Der Umfang dieser Ausbildung klingt erst einmal überschaubar. Dreimal eine Woche Unterricht in Heidelberg, Halle und Regensburg ist jedoch nur der eine Teil. Jeder „Neuling“ benötigt einen Mentor, der einen die praktische Arbeit eines Glockensachverständigen nahebringt. „Der zeitliche Umfang, den man mit seinem Mentor investiert, hängt ein Stück weit auch von einem selbst ab“, erzählt Schröder. Doch wie bei vielen Qualifikationen, so ist am Ende eine mehrteilige Prüfung zu absolvieren. Ein Teil der Prüfung ist ein so genanntes Turmgutachten. Dieses ist die Beurteilung des Zustandes der Glocken und der Anlage. Erst wenn diese Prüfung absolviert ist, darf der Titel Glockensachverständiger geführt werden. Der nimmt beispielsweise beim Guss die neue Glocke ab, stellt also „amtlich“ fest, ob eine Glocke gelungen ist oder nicht. Eine weitere Aufgabe des Glockensachverständigen ist die Pfarreien vor Ort in allen Fragen zu beraten. Dies bedeutet konkret, dass der technische Zustand der Glocken überprüft werden soll. Zudem geht es um alle Maßnahmen, die mit den Glocken zu tun haben. Im Idealfall kontaktiert die Kirchenverwaltung bei Fragen zu Glocken den Glockensachverständigen direkt.
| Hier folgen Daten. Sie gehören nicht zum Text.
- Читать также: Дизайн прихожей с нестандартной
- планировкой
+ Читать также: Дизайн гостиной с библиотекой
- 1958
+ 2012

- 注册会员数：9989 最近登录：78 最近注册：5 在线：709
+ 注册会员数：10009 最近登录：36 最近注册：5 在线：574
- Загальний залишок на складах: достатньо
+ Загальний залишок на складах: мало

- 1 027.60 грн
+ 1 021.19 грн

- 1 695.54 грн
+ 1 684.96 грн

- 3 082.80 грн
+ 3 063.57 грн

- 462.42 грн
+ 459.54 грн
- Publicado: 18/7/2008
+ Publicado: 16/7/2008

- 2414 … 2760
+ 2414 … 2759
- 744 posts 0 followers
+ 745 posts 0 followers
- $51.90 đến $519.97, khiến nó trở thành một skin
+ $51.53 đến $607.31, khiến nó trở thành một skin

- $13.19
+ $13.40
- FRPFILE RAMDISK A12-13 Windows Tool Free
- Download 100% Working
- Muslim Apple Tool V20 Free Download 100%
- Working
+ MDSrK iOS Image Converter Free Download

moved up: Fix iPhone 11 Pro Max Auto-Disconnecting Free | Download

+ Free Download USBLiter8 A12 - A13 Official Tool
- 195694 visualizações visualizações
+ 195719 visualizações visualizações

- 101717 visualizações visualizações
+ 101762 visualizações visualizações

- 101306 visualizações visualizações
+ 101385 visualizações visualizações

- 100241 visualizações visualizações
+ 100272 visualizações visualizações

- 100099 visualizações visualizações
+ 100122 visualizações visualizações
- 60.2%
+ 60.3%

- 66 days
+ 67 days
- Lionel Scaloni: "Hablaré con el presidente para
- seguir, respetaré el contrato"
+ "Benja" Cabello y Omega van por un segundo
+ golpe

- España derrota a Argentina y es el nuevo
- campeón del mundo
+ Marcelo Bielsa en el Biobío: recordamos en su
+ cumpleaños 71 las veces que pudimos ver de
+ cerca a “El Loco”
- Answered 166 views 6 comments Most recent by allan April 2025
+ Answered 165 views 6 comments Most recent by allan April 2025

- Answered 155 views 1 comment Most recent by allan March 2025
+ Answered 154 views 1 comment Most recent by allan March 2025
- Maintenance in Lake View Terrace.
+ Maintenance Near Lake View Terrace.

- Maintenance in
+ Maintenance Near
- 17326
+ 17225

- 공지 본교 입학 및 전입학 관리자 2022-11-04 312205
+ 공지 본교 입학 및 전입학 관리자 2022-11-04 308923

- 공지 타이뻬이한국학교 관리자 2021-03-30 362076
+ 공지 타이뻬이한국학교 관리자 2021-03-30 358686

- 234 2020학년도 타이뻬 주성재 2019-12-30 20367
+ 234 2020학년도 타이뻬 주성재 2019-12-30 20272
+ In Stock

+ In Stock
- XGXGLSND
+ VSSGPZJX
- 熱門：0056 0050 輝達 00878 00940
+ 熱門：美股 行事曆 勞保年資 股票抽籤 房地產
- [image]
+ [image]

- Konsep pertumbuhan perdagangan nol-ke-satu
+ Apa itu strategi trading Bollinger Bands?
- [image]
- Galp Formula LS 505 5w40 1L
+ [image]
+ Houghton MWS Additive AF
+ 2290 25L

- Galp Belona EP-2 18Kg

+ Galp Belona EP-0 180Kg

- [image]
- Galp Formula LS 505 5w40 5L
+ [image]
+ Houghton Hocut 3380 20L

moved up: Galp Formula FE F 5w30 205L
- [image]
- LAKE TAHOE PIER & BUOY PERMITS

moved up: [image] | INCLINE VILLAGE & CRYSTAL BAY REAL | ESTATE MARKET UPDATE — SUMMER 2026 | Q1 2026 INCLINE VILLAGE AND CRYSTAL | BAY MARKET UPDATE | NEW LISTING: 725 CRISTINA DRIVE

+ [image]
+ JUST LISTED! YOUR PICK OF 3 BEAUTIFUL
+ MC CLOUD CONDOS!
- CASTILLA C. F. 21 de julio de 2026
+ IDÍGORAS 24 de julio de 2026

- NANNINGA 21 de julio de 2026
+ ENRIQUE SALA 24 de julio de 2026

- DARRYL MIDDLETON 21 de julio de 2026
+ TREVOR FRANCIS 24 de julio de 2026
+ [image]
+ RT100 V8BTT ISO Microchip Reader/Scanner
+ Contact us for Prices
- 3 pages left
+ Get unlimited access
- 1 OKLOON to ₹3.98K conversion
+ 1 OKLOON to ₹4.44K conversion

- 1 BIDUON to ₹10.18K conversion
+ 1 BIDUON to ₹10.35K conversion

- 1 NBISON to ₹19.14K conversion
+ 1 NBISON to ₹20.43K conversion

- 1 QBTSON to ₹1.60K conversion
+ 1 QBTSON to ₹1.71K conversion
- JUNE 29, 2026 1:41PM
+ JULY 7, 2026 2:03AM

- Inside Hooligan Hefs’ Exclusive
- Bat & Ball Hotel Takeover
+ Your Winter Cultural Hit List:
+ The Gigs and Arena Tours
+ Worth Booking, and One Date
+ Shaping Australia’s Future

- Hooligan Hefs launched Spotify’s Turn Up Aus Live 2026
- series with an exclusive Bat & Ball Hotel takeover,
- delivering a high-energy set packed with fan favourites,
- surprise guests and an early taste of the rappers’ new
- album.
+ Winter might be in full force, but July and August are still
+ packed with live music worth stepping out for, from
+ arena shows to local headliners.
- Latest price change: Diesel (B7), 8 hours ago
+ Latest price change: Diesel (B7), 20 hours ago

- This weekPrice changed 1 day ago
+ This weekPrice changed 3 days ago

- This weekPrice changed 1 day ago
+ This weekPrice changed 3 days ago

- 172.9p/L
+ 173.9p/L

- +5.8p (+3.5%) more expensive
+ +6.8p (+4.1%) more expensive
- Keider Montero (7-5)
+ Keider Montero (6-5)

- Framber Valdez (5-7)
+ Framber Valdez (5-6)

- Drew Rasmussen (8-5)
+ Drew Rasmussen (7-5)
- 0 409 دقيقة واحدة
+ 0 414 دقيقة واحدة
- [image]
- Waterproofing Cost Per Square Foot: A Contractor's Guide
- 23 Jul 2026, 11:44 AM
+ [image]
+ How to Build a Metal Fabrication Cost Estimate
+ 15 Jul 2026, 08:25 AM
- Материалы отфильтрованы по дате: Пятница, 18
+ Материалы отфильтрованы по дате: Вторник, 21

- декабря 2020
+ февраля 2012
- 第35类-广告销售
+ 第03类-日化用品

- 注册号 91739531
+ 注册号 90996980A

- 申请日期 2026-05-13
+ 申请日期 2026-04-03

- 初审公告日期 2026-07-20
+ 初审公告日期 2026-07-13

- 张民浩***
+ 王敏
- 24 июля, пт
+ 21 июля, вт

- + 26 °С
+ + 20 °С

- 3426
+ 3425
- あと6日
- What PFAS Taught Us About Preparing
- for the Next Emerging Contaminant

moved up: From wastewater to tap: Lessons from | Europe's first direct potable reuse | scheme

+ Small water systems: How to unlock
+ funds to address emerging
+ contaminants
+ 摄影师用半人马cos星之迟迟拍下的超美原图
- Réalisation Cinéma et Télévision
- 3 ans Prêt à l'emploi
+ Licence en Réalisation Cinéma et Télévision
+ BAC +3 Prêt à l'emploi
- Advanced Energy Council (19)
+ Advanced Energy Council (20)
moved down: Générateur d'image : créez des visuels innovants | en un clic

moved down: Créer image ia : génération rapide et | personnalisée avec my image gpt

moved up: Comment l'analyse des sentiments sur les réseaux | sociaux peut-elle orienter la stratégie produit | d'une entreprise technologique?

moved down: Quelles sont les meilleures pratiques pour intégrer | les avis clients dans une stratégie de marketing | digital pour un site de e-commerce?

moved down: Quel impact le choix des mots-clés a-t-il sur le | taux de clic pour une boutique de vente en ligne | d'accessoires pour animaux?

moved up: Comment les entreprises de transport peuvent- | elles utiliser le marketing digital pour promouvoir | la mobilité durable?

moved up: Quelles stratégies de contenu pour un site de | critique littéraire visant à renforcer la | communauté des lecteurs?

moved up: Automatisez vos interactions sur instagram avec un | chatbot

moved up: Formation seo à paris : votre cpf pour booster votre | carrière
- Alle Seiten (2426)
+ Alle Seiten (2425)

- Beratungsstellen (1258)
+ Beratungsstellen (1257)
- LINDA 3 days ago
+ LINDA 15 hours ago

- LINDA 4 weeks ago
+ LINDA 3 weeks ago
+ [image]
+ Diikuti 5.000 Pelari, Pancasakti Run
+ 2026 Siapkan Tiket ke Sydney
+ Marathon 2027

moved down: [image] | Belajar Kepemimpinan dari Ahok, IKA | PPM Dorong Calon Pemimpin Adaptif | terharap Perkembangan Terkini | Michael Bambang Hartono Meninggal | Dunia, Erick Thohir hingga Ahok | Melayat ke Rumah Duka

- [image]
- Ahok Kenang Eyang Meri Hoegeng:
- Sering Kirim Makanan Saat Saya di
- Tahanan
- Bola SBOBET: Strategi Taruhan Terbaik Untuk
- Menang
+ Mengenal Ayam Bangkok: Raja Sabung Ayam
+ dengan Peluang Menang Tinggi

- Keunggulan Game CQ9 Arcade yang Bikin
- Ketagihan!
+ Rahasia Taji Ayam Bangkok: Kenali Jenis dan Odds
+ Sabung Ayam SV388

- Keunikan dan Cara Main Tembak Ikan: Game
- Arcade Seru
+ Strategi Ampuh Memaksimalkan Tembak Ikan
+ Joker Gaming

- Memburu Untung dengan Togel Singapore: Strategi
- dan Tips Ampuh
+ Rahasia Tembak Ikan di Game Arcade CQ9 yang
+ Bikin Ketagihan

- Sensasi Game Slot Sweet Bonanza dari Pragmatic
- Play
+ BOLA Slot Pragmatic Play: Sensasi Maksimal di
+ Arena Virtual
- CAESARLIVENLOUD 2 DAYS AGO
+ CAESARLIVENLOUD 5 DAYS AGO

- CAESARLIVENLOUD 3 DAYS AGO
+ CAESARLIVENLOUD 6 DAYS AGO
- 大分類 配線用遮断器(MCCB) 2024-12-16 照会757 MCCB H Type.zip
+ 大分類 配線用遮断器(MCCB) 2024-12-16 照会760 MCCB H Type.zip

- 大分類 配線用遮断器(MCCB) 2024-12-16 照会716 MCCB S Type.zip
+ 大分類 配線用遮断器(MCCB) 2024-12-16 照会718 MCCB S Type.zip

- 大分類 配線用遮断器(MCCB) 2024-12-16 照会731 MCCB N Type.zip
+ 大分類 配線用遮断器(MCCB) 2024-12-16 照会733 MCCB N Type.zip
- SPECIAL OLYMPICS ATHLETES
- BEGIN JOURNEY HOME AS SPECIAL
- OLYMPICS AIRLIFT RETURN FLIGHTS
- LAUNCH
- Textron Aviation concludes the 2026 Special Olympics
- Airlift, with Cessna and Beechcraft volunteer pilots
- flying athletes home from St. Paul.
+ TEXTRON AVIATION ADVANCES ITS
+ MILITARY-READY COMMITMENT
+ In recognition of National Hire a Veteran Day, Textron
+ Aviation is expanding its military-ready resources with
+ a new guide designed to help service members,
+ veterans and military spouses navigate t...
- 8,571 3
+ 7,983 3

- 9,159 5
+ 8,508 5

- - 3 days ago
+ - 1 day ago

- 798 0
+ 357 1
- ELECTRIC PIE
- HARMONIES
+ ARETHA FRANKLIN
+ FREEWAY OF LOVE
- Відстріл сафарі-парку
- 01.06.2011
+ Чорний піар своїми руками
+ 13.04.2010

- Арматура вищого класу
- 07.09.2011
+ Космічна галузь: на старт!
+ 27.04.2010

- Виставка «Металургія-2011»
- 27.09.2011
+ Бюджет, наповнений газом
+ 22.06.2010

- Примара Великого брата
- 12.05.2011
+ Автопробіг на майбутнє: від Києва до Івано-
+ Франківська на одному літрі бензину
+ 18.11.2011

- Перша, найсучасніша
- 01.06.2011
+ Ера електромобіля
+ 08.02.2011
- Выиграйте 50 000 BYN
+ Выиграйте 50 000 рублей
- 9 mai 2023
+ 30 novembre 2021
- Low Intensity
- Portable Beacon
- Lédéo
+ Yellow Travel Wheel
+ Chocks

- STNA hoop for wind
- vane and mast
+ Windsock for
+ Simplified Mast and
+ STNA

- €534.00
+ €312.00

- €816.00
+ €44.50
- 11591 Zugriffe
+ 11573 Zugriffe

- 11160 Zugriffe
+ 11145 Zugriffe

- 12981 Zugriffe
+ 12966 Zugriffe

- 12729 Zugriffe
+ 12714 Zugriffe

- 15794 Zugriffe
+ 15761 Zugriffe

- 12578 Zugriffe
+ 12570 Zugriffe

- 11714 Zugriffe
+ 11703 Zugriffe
Und natürlich sollte es auch im Erzbistum eine Datenbank geben, in der die Inventarisierung aller Kirchenglocken verzeichnet wird. Seit den groß angelegten Glockenneuanschaffungen nach dem Zweiten Weltkrieg sei eine Verzeichnung der Glocken nicht systematisch erfolgt und durchaus ein Nachholbedarf vorhanden. Und es ist wahrscheinlich nur eine Frage der Zeit, wann Schröder seinen 1000. Glockenturm besteigen wird.